I have been a nurse for 6 years working in ER, ICU, OR, and nursing supervision. I have just signed on as the ER manager and was shocked at the mess i walked into.
Any input from others, especially small town ER's that see 950 to 1200 patients per Month, would be greatly appreaciated.
I found that my new office is the chart break down room. Usually 3 to 4 days of charts waiting to be taken apart, t sheets copied, pt charges put into meditec,pt discharged from meditec ect. We then sort the charts (take them apart) and put them into three stacks. One copy for the referred to MD, one copy to the emergency md billing services and finally the medical record. How is it done everywhere else????
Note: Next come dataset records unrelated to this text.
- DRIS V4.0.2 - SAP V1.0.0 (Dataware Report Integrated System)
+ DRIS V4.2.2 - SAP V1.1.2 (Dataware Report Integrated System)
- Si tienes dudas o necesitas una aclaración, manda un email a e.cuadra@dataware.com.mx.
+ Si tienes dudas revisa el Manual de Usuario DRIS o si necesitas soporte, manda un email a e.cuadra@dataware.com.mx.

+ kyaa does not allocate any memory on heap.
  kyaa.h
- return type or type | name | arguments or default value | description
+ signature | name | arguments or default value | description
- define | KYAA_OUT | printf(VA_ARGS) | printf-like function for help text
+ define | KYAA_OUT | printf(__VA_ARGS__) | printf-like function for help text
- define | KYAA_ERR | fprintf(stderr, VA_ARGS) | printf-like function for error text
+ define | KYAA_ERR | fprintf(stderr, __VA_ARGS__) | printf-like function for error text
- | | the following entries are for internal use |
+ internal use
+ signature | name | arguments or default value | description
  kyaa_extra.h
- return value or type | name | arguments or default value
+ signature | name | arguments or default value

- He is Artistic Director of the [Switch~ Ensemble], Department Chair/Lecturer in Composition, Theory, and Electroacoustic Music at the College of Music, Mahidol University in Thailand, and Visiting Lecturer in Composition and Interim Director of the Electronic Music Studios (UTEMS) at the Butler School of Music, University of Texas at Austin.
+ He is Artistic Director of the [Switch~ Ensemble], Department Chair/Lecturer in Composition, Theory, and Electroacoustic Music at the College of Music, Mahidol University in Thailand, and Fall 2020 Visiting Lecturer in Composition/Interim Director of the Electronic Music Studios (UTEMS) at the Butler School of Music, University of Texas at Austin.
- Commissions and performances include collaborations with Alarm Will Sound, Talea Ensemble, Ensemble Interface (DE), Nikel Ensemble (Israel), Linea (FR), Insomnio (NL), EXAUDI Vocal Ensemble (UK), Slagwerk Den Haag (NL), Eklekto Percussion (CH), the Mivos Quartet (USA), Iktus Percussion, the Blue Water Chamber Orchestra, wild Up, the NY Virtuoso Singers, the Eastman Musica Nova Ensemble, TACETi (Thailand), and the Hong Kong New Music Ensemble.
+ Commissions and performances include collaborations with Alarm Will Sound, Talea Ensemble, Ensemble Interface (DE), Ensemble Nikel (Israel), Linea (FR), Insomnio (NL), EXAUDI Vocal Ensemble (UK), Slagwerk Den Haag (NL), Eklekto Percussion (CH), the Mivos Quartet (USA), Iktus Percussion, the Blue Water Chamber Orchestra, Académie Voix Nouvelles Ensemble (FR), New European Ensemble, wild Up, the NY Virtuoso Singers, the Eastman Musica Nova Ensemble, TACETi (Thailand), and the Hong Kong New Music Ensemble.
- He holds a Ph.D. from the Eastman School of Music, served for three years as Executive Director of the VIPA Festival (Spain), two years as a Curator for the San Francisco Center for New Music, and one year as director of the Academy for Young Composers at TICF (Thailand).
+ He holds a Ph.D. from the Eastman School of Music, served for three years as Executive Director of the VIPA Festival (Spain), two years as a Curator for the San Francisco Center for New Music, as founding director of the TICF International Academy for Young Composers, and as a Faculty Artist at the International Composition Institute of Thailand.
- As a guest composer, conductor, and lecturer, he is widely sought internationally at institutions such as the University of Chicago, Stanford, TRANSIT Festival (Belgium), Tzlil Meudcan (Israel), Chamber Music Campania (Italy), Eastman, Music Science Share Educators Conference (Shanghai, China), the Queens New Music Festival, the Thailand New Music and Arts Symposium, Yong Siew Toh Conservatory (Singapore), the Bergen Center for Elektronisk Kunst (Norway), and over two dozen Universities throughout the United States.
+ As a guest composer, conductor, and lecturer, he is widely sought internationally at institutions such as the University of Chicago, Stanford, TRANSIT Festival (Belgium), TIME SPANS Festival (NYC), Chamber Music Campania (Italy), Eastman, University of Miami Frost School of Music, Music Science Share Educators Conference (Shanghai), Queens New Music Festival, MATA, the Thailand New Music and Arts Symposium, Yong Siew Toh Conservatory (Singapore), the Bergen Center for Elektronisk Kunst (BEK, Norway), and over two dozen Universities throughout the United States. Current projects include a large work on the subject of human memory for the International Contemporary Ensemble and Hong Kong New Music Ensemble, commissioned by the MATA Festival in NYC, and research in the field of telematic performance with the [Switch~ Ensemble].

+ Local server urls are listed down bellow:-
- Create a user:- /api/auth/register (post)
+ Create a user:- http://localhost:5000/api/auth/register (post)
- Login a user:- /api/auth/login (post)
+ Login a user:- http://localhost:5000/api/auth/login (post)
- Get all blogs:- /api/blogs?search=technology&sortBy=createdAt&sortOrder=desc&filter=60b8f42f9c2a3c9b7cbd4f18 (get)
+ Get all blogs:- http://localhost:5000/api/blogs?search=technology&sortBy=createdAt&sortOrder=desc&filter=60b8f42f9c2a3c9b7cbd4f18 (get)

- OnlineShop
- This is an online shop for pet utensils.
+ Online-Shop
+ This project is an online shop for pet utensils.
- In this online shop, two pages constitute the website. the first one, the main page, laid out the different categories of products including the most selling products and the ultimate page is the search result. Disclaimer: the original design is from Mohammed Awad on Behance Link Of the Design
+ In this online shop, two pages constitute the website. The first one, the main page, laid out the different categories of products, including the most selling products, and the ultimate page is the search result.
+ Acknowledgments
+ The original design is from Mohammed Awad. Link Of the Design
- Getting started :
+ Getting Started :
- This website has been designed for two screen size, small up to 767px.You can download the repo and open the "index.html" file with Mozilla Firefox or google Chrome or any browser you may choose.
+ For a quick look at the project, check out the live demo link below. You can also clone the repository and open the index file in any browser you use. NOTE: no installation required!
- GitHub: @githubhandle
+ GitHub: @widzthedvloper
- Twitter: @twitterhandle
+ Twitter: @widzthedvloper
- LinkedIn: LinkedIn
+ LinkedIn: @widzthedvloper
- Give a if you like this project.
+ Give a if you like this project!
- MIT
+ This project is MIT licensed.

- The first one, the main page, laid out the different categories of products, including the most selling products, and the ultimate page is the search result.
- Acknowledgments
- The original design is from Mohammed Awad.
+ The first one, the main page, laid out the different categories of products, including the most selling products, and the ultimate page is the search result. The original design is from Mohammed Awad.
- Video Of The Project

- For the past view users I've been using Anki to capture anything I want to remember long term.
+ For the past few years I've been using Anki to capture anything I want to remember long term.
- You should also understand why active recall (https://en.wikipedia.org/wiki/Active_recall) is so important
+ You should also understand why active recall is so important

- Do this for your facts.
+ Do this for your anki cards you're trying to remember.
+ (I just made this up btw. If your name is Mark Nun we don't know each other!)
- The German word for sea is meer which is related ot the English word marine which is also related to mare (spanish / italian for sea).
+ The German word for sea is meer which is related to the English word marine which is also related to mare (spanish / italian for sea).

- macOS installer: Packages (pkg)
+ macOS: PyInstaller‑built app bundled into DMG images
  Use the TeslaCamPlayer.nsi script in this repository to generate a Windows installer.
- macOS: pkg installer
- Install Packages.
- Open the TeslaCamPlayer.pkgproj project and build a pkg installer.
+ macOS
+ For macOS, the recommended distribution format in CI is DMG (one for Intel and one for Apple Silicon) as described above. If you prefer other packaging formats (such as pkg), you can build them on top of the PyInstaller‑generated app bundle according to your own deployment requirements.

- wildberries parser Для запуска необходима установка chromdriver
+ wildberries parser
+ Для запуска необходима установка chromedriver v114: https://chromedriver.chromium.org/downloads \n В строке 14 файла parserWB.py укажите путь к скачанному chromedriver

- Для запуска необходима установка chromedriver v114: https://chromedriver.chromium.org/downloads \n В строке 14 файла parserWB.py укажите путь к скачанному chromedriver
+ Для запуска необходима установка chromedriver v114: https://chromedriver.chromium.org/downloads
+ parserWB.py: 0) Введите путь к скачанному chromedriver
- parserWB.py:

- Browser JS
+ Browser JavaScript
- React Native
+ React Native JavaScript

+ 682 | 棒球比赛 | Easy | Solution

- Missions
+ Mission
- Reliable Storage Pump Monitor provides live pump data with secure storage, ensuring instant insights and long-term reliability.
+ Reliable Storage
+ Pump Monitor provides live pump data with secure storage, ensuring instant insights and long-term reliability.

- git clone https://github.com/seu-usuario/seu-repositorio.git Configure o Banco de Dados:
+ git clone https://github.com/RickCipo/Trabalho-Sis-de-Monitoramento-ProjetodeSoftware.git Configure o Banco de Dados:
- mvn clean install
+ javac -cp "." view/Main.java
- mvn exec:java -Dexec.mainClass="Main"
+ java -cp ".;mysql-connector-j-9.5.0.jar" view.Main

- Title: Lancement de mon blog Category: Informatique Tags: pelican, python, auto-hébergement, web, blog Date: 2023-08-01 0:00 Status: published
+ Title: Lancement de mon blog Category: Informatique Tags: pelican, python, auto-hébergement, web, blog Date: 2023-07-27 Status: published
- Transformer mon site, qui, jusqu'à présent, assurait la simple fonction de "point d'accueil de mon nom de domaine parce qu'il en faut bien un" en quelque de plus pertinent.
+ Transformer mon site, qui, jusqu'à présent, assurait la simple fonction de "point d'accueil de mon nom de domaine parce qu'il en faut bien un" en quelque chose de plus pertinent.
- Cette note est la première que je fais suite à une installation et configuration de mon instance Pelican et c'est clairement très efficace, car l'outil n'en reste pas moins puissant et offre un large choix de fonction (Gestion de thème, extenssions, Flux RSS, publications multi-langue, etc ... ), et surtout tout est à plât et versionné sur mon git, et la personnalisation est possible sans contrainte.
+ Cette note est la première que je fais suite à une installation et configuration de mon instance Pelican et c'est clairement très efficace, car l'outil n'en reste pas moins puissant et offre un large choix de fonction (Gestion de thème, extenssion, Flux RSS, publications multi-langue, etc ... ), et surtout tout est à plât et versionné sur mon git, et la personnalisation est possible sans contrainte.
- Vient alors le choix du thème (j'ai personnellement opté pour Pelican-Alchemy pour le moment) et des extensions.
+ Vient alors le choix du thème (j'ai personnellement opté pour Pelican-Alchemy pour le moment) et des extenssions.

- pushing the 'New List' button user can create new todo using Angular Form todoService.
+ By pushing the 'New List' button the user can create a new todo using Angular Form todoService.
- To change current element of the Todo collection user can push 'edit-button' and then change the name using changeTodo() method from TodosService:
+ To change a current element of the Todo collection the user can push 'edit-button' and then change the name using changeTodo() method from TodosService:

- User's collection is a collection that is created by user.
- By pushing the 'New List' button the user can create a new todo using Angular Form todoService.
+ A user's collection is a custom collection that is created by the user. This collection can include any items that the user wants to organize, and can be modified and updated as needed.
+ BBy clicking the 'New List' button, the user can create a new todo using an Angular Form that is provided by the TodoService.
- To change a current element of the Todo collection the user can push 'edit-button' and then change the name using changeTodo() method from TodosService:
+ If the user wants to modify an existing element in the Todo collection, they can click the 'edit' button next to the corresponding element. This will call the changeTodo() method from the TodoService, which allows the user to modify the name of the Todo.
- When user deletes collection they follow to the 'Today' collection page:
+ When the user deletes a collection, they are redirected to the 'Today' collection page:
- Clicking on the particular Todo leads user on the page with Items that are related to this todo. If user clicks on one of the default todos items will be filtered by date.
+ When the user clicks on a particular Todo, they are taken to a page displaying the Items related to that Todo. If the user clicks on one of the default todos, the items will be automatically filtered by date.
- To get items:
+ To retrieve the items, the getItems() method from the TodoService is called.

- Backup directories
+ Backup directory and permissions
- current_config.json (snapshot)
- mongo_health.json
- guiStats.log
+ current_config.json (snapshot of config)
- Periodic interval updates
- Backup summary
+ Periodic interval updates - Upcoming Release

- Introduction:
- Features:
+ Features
Another question is about staffing. Is there any minimal staffing requirements?? We generally see 25-45 pts per day. My FTE's show I need to staff 3 on days, 3 on evenings, and 1 on nights. (1.68 per visit)Is anyone staffing only one RN on nights?? I feel its to dangerous and have refussed. I'm looking for justification for being over my FTE's because of low volume on 11-7 shift.
Finally, does anyone have any hints on finding missing stats. ie blood pressure checks, triage of OB patients, Breath-a-lizer tests, trama codes (level 3) doing EKG's & breathing tx's after 6:00pm, calling in the x-ray tech on call after hours ect..
Any comments or suggestions will be greatly appreaciated.